A line perpendicular to y=3x+2 and passing through the origin. Write the equation y = _____

Mathematics

1 answer:

Evgesh-ka [11]3 years ago

3 0

Answer:

y = -x / 3

Step-by-step explanation:

For this problem, it is important to note two things. We want our equation to be perpendicular to the function y = 3x + 2, and we want it to pass through the origin (0,0). With this in mind, let's begin.

To create an equation that is perpendicular to another linear function, we simply will apply the idea of a negative reciprocal to the slope of said function. Note, we are given that the function we wish to be perpendicular to has a slope of 3, as denoted in the slope-intercept form's x coefficient.

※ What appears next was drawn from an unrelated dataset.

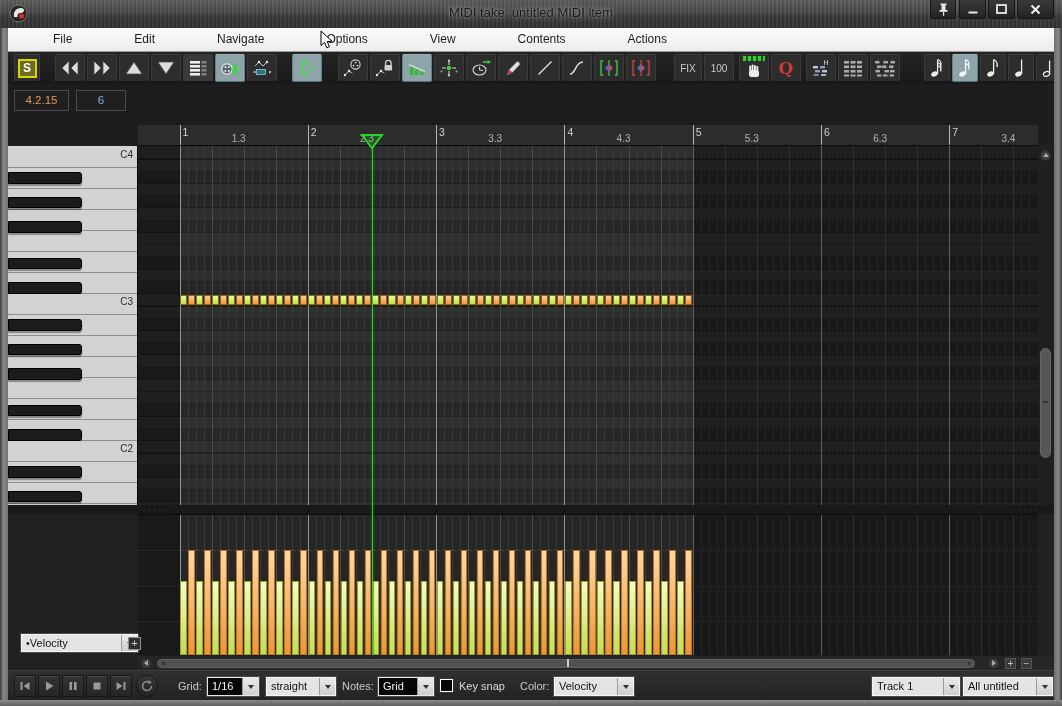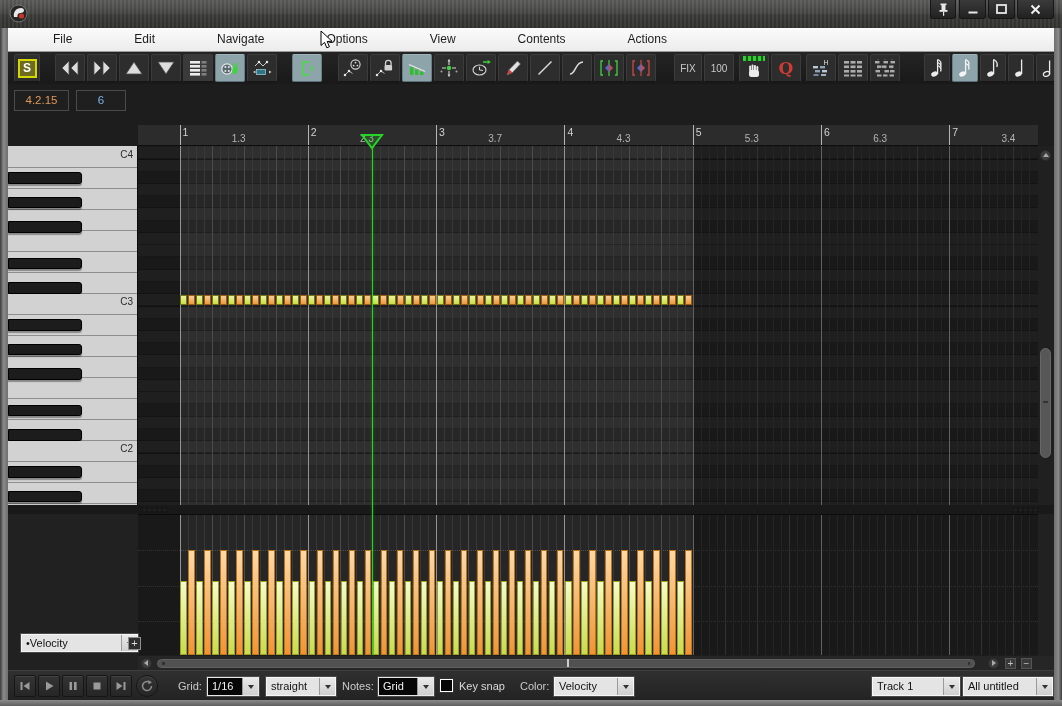"MIDI take: untitled MIDI item" div { html: none -> <div>MIDI take: untitled MIDI item</div> }
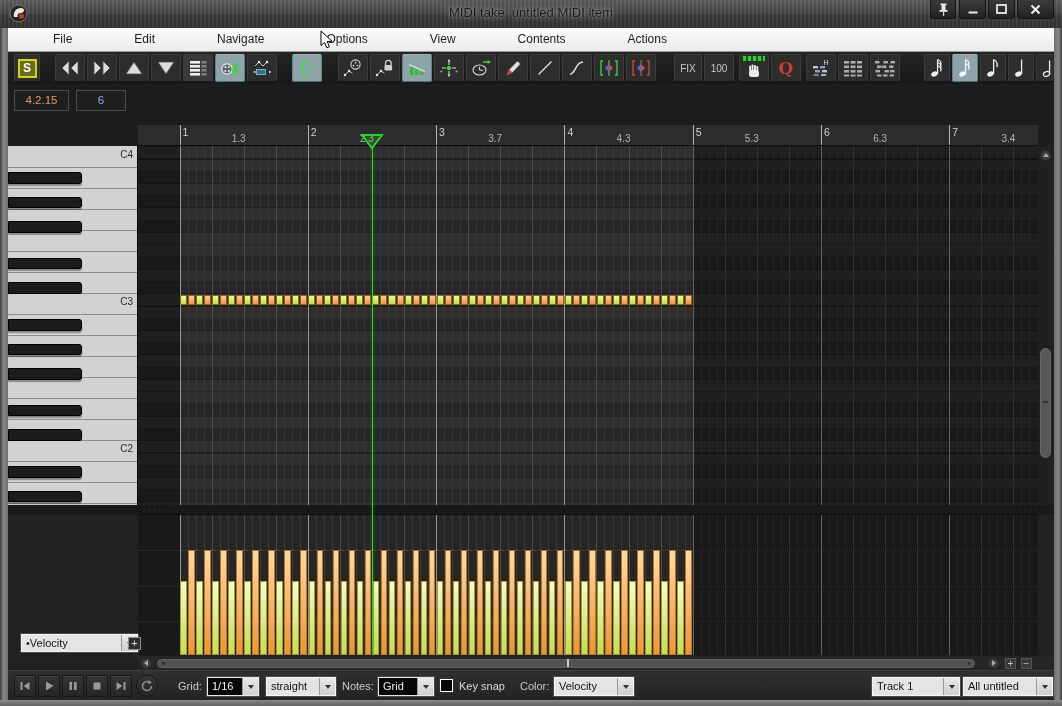"3.7" div.rl-s { text: 3.7 -> 3.3 }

So, our function should be the negative reciprocal of this function's slope. So the negative reciprocal of 3 is -1/3. When these two slopes meet, they will form a 90-degree angle which by definition, means they are perpendicular.

The second part of this problem wants our function to go through the origin. The most simple way of satisfying this requirement is simply to make the y-intercept 0. This ensures our line will cross through the origin.

From here, let's use our information to write our equation:

y = (-1/3)x + 0

y = -x / 3

Note the bottom equation is a simplification of the top equation, where the top equation is the full slope-intercept form.

Hence, y = -x / 3 is a perpendicular line to y = 3x + 2 that also crosses at the origin.

Cheers.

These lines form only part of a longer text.